— YOUR GOAL —
In the listing beneath this line, copy exactly the lines starting with the one containing "font-size: 20px ->" and going on through the one containing "html: none ->".

— EXERCISE DATA —
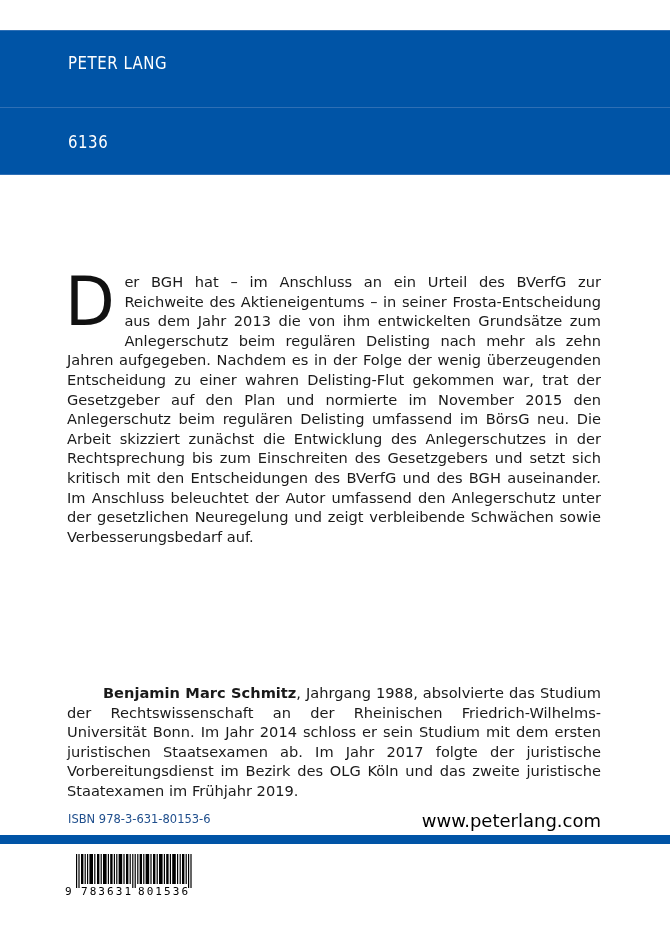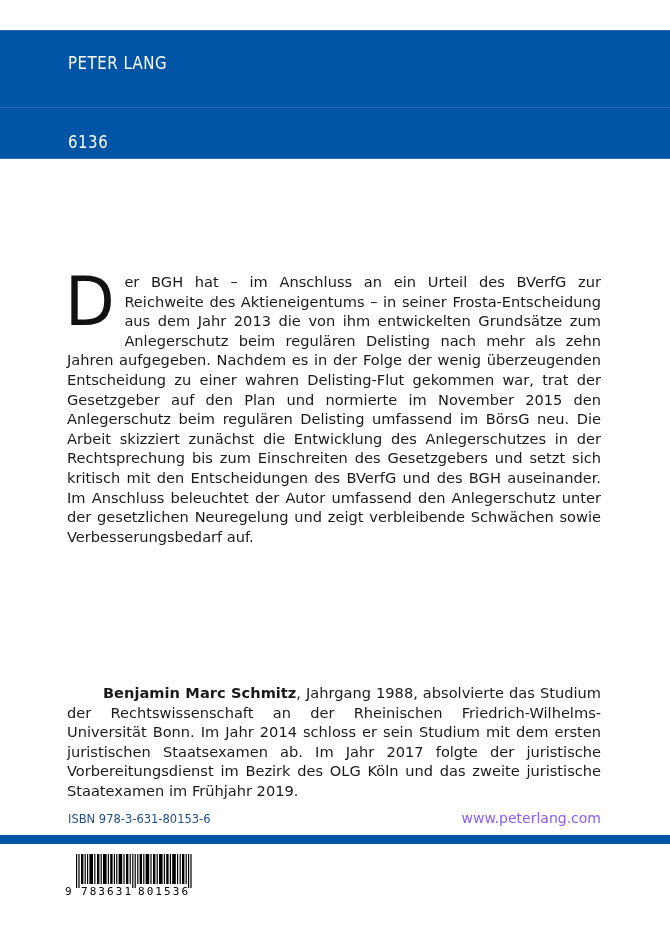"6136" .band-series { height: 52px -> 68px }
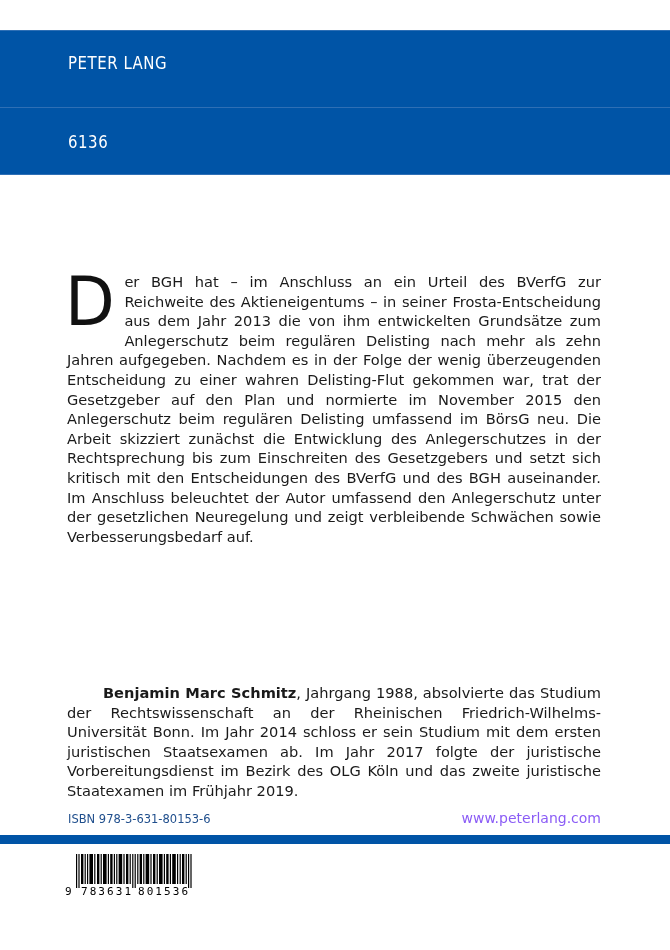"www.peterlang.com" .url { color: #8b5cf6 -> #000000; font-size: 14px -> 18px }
---
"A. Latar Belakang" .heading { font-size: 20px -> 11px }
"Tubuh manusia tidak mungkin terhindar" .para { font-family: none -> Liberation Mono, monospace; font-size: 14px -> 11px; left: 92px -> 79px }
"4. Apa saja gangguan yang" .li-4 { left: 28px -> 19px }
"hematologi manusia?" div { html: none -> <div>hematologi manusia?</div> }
---
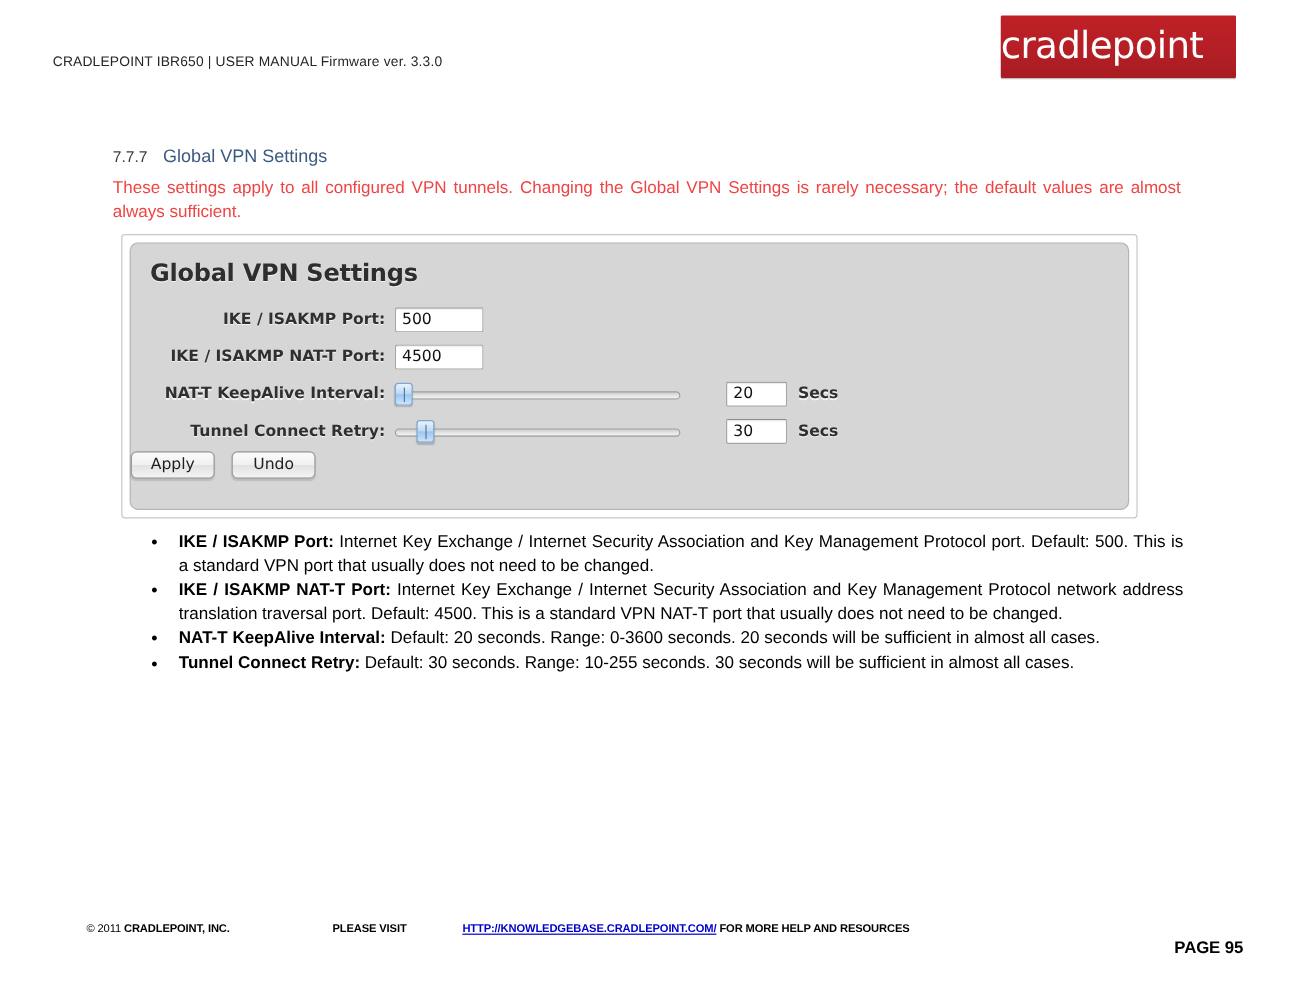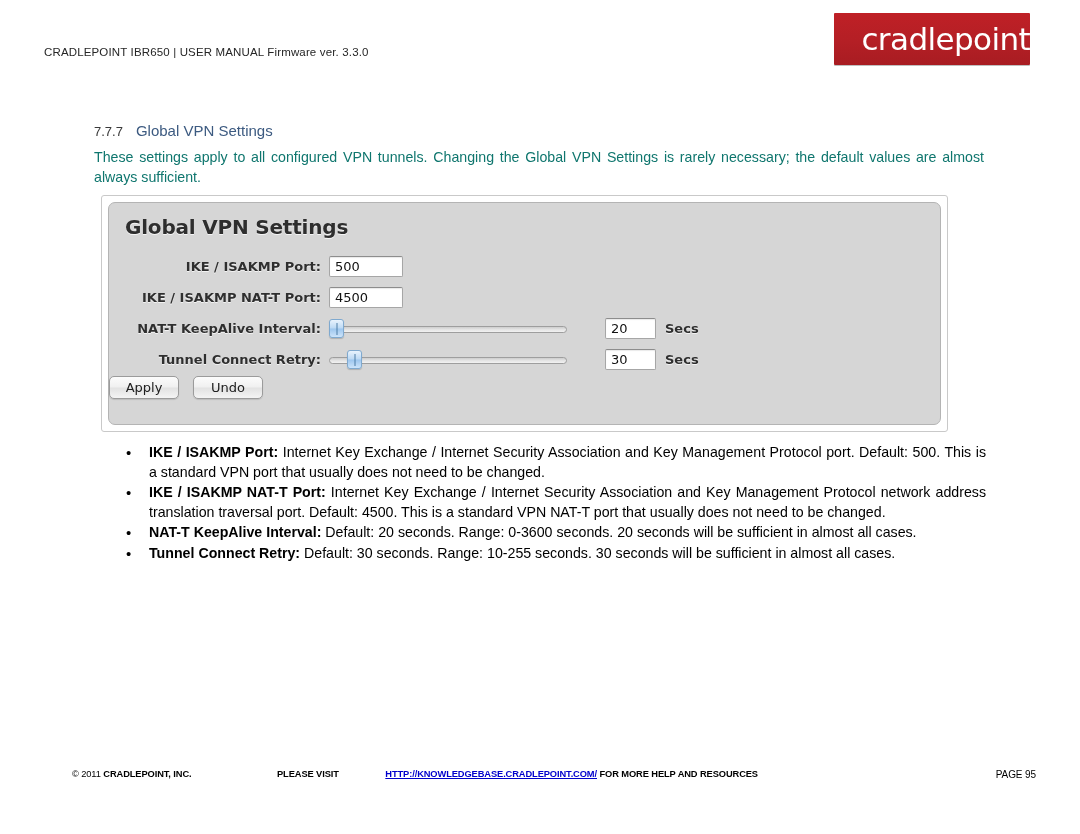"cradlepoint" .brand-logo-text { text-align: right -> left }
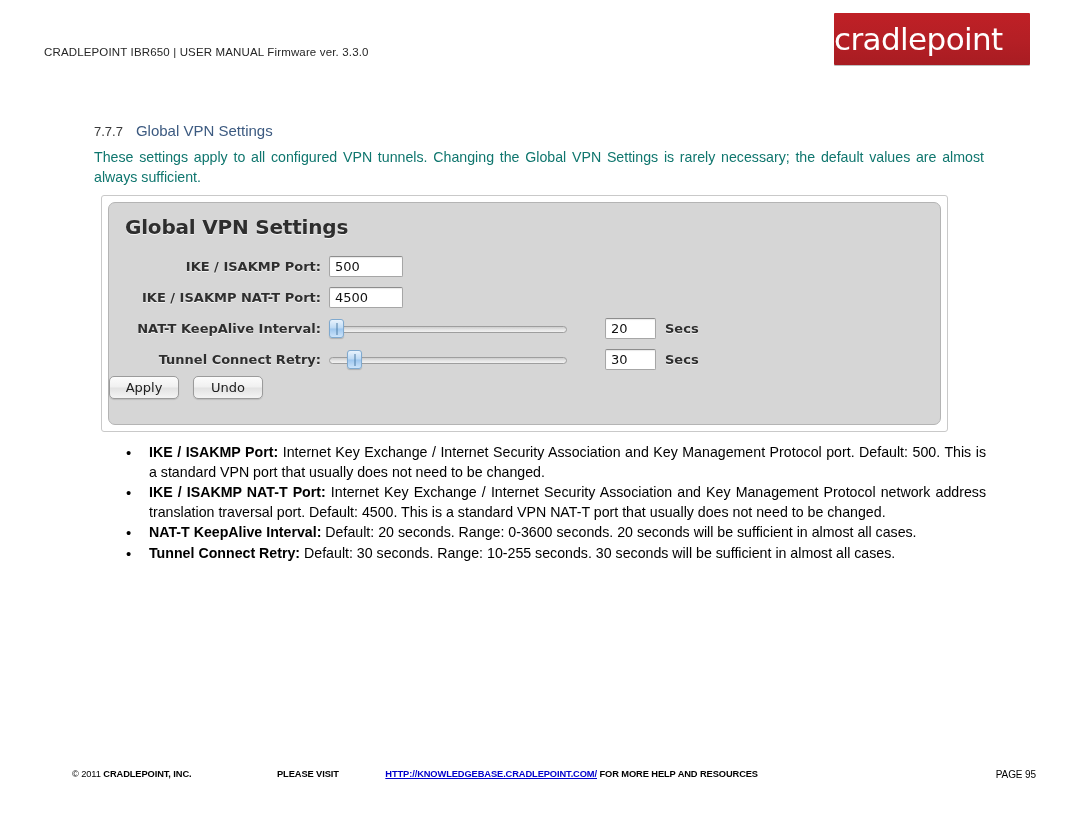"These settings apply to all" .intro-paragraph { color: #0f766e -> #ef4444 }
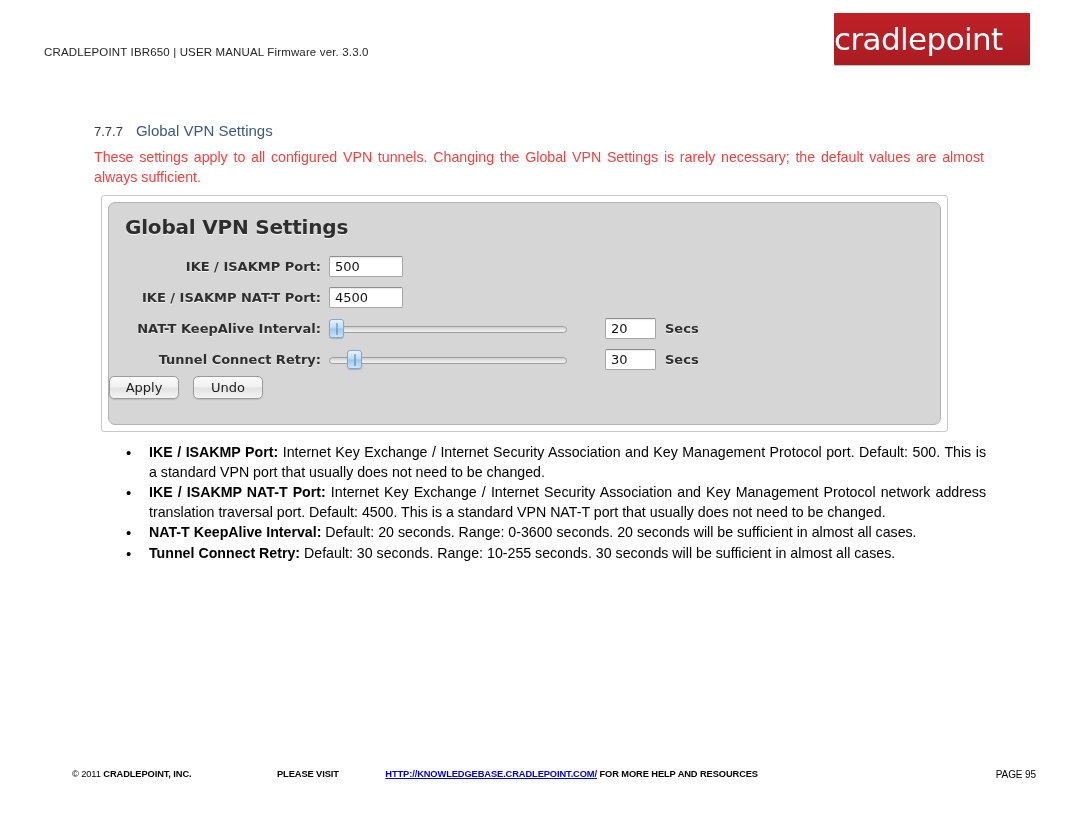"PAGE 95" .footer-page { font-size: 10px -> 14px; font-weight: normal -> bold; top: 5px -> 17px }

— OUTPUT OF THE EXERCISE —
"A. Latar Belakang" .heading { font-size: 20px -> 11px }
"Tubuh manusia tidak mungkin terhindar" .para { font-family: none -> Liberation Mono, monospace; font-size: 14px -> 11px; left: 92px -> 79px }
"4. Apa saja gangguan yang" .li-4 { left: 28px -> 19px }
"hematologi manusia?" div { html: none -> <div>hematologi manusia?</div> }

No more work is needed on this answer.